WHAT IS NEEDED → Retype, word for word, each line between the lines holding "Cyberpunk LED Painting" and "ordered by: Miguel", inclusive, and leave the rest of the data alone.

Before-and-after change records:
******************************
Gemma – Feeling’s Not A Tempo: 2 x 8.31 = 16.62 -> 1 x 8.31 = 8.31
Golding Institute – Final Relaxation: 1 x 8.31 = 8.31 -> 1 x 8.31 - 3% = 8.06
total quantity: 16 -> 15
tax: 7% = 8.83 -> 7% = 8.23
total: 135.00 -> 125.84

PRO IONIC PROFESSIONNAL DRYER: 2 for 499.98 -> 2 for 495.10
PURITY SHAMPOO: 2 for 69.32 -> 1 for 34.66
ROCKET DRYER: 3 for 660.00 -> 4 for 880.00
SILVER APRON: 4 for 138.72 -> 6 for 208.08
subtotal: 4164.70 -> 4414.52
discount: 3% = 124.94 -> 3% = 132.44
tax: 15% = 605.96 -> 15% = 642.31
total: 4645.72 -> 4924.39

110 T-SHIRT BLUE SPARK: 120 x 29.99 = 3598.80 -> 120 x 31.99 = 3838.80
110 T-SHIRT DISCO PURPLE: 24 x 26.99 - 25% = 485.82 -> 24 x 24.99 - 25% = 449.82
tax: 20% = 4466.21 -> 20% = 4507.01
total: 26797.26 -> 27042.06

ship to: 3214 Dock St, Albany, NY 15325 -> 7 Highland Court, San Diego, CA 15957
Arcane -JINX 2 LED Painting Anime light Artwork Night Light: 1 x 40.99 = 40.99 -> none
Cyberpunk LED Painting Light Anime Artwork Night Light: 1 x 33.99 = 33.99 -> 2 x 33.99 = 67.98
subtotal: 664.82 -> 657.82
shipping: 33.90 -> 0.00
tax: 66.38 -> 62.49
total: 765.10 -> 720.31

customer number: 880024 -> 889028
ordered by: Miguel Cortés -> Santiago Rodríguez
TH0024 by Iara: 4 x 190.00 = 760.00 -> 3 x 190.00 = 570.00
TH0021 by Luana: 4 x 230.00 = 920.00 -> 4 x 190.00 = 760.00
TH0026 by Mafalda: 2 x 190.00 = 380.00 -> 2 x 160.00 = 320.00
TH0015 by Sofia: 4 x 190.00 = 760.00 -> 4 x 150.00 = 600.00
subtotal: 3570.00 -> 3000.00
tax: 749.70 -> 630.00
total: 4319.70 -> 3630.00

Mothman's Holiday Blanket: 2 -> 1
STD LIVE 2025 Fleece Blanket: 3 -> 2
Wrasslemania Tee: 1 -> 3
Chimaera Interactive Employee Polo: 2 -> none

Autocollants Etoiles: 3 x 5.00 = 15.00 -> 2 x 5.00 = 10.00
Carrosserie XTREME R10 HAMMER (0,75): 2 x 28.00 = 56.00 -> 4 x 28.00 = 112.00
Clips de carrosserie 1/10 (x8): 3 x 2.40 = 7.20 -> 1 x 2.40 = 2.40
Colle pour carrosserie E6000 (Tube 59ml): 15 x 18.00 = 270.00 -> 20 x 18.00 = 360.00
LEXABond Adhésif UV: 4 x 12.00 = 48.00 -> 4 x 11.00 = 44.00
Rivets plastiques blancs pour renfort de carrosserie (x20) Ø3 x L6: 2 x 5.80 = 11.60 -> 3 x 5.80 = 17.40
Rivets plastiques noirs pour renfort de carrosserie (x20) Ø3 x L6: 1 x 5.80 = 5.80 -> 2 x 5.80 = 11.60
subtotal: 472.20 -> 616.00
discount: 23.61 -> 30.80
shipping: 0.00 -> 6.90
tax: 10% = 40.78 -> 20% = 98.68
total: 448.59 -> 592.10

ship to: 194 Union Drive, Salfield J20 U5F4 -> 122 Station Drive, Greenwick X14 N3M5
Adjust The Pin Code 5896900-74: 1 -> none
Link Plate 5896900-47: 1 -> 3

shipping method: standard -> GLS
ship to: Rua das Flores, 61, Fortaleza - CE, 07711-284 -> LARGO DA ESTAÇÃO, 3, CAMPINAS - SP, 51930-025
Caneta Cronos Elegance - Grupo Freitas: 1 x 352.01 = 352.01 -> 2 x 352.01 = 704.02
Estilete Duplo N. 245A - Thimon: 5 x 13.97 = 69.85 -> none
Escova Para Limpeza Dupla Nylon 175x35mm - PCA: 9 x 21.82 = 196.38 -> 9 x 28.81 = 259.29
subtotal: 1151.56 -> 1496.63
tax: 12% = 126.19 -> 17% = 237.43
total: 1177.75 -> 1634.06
******************************
REPLY →
Cyberpunk LED Painting Light Anime Artwork Night Light: 1 x 33.99 = 33.99 -> 2 x 33.99 = 67.98
subtotal: 664.82 -> 657.82
shipping: 33.90 -> 0.00
tax: 66.38 -> 62.49
total: 765.10 -> 720.31

customer number: 880024 -> 889028
ordered by: Miguel Cortés -> Santiago Rodríguez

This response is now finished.